### What the task requires
Output the entire listing without altering anything.

### Study material
====

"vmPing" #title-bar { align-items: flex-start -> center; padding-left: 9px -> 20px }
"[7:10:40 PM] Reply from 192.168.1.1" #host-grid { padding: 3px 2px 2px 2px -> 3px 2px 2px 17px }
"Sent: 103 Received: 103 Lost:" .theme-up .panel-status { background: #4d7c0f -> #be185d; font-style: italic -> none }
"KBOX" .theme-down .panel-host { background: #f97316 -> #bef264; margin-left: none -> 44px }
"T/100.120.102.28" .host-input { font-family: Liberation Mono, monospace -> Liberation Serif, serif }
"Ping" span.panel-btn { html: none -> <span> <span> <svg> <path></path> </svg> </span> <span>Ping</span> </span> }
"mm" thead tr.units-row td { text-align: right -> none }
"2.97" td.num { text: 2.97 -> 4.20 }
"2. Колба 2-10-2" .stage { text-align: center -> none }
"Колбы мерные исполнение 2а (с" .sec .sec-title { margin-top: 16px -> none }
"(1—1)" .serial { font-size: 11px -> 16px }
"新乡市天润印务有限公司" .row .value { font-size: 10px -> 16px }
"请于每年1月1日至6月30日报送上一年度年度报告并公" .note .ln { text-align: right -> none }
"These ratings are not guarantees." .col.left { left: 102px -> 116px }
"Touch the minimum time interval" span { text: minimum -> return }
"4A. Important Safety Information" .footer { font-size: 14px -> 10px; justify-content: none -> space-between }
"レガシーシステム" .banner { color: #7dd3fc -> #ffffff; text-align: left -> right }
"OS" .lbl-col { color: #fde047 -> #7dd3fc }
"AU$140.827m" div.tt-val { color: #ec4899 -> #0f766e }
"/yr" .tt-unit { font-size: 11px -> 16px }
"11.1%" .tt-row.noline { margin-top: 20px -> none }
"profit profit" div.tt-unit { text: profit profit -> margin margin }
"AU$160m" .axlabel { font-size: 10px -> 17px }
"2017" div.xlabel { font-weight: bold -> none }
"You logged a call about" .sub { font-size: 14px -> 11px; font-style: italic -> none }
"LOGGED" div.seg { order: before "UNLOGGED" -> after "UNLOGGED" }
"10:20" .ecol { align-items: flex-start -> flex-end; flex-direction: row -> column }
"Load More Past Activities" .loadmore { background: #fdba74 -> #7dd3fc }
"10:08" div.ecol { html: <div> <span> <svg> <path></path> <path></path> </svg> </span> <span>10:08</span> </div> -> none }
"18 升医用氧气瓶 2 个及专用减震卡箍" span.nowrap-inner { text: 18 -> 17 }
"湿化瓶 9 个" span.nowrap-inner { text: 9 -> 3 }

====

### Result
"vmPing" #title-bar { align-items: flex-start -> center; padding-left: 9px -> 20px }
"[7:10:40 PM] Reply from 192.168.1.1" #host-grid { padding: 3px 2px 2px 2px -> 3px 2px 2px 17px }
"Sent: 103 Received: 103 Lost:" .theme-up .panel-status { background: #4d7c0f -> #be185d; font-style: italic -> none }
"KBOX" .theme-down .panel-host { background: #f97316 -> #bef264; margin-left: none -> 44px }
"T/100.120.102.28" .host-input { font-family: Liberation Mono, monospace -> Liberation Serif, serif }
"Ping" span.panel-btn { html: none -> <span> <span> <svg> <path></path> </svg> </span> <span>Ping</span> </span> }
"mm" thead tr.units-row td { text-align: right -> none }
"2.97" td.num { text: 2.97 -> 4.20 }
"2. Колба 2-10-2" .stage { text-align: center -> none }
"Колбы мерные исполнение 2а (с" .sec .sec-title { margin-top: 16px -> none }
"(1—1)" .serial { font-size: 11px -> 16px }
"新乡市天润印务有限公司" .row .value { font-size: 10px -> 16px }
"请于每年1月1日至6月30日报送上一年度年度报告并公" .note .ln { text-align: right -> none }
"These ratings are not guarantees." .col.left { left: 102px -> 116px }
"Touch the minimum time interval" span { text: minimum -> return }
"4A. Important Safety Information" .footer { font-size: 14px -> 10px; justify-content: none -> space-between }
"レガシーシステム" .banner { color: #7dd3fc -> #ffffff; text-align: left -> right }
"OS" .lbl-col { color: #fde047 -> #7dd3fc }
"AU$140.827m" div.tt-val { color: #ec4899 -> #0f766e }
"/yr" .tt-unit { font-size: 11px -> 16px }
"11.1%" .tt-row.noline { margin-top: 20px -> none }
"profit profit" div.tt-unit { text: profit profit -> margin margin }
"AU$160m" .axlabel { font-size: 10px -> 17px }
"2017" div.xlabel { font-weight: bold -> none }
"You logged a call about" .sub { font-size: 14px -> 11px; font-style: italic -> none }
"LOGGED" div.seg { order: before "UNLOGGED" -> after "UNLOGGED" }
"10:20" .ecol { align-items: flex-start -> flex-end; flex-direction: row -> column }
"Load More Past Activities" .loadmore { background: #fdba74 -> #7dd3fc }
"10:08" div.ecol { html: <div> <span> <svg> <path></path> <path></path> </svg> </span> <span>10:08</span> </div> -> none }
"18 升医用氧气瓶 2 个及专用减震卡箍" span.nowrap-inner { text: 18 -> 17 }
"湿化瓶 9 个" span.nowrap-inner { text: 9 -> 3 }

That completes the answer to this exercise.